How switching from sync to async almost costs my sanity

It is a sunny day. Kids are playing. I'm sitting in front of my laptop and decided to implement user management into my app. Sounds fun? Sounds fun!

But first a bit of a background to the project. It is built in python using FastAPI. I'm not gonna bother you with more details here, since this is not the topic of this post. Just in short: Everything is nice and synchronous when you set up FastAPI.

All my tests are passing, all the code is clean (i swear!). Now let me create that sweet new branch for implementing that user management.

So I hop right into the documentation.

Me: Full example. Perfect! Let's see... ahaa, should be easy to implement.

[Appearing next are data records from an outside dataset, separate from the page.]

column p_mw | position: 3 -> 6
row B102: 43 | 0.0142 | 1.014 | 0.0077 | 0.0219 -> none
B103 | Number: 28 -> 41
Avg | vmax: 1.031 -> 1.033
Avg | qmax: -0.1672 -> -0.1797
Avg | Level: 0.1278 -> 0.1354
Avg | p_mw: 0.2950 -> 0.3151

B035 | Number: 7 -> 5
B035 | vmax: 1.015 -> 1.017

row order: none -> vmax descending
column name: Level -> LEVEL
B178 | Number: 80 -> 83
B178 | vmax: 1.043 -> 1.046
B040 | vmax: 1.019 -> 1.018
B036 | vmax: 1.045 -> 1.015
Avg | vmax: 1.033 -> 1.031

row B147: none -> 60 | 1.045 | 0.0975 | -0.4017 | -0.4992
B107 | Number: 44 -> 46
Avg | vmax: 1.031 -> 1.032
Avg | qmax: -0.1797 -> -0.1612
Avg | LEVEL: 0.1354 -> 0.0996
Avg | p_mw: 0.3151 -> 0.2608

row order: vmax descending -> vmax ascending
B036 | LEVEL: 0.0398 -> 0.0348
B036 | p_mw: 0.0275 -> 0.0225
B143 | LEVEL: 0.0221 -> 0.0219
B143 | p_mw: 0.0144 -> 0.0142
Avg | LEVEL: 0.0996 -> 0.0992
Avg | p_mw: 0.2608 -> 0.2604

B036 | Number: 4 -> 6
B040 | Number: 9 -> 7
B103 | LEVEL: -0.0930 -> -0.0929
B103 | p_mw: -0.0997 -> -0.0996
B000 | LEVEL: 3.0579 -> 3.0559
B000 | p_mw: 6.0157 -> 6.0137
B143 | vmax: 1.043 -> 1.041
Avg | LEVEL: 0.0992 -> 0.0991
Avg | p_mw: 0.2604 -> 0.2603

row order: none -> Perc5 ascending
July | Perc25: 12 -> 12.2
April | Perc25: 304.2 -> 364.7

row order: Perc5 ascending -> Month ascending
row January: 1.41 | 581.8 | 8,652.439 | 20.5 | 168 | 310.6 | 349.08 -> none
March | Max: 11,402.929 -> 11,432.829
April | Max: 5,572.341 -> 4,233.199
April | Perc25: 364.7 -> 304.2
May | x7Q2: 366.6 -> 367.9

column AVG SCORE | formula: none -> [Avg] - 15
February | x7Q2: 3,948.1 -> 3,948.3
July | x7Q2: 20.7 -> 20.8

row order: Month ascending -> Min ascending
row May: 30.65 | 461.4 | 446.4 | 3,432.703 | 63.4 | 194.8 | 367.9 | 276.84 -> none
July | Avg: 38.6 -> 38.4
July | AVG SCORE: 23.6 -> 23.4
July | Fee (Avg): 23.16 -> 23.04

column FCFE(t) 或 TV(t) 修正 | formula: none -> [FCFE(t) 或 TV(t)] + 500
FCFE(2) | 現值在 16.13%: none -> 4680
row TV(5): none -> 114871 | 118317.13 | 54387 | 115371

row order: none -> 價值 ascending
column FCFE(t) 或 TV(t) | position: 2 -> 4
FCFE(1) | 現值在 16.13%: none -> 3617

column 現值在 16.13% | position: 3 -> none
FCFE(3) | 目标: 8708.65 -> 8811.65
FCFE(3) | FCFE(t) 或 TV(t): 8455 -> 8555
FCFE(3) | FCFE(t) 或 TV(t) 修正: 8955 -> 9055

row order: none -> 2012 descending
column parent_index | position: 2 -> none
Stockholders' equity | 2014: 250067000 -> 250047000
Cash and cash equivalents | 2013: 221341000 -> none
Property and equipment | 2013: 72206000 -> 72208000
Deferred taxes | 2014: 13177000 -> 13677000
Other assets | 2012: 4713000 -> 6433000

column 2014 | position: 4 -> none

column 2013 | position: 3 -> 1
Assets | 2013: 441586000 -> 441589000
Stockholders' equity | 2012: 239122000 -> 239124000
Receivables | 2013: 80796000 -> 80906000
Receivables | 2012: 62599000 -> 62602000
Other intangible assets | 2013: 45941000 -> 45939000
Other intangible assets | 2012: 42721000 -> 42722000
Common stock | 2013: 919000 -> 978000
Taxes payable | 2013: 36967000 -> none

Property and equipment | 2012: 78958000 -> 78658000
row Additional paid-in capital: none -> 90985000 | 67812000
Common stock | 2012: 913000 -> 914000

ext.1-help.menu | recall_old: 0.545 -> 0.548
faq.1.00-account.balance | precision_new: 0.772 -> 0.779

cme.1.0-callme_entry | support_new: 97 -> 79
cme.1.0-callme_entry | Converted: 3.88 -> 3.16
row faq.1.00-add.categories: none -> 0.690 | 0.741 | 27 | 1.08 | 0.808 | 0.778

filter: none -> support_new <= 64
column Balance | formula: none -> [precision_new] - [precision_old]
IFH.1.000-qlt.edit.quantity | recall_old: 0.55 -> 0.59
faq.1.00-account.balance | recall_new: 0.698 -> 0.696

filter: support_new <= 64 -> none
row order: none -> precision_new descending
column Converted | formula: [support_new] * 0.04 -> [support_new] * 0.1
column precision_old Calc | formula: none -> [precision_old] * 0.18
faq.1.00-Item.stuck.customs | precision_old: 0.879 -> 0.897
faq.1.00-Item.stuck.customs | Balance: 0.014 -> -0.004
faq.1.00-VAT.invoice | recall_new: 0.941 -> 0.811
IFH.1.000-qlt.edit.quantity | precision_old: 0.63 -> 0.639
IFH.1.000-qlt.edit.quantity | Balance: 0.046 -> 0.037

Narrator: It was not easy to implement.

After 3 hours it is all set and done. Database working, routes are protected. The code is not so clean but working. I'm proud. Now that everything is working and the manual testing is going great, time to update the tests, so the refactoring of the code won't break anything.

Narrator: It was already broken

I'm starting the tests, surely the user ones will break, but all the other stuff should be fine.

User Test (8/8) failed. Yeah fine, this is what I expected.

Accounts Test (5/5) failed. Weird...

Transaction Tests (12/12) failed. All of them?! How can this be?!

As always, let's first check the error messages. Something like greenlet_spawn has not been called. *Googling...*, alright that doesn't say anything, but there are some solutions I can understand.

doesn't get it at all

Narrator: He didn't understand it at all

It just does not make any sense. How can it be, that my code is running just fine, when I'm testing it with Postman, but as soon as I run the tests, everything just breaks?!?!?!?!

At least I know that it has something to do with asynchronous. So time to go back to the full example in the docs.

To work with your DBMS, you'll need to install the corresponding asyncio driver. The common choices are:

Aha! I'm now using an asynchronous driver now. Now I wish I knew why my tests still were broken.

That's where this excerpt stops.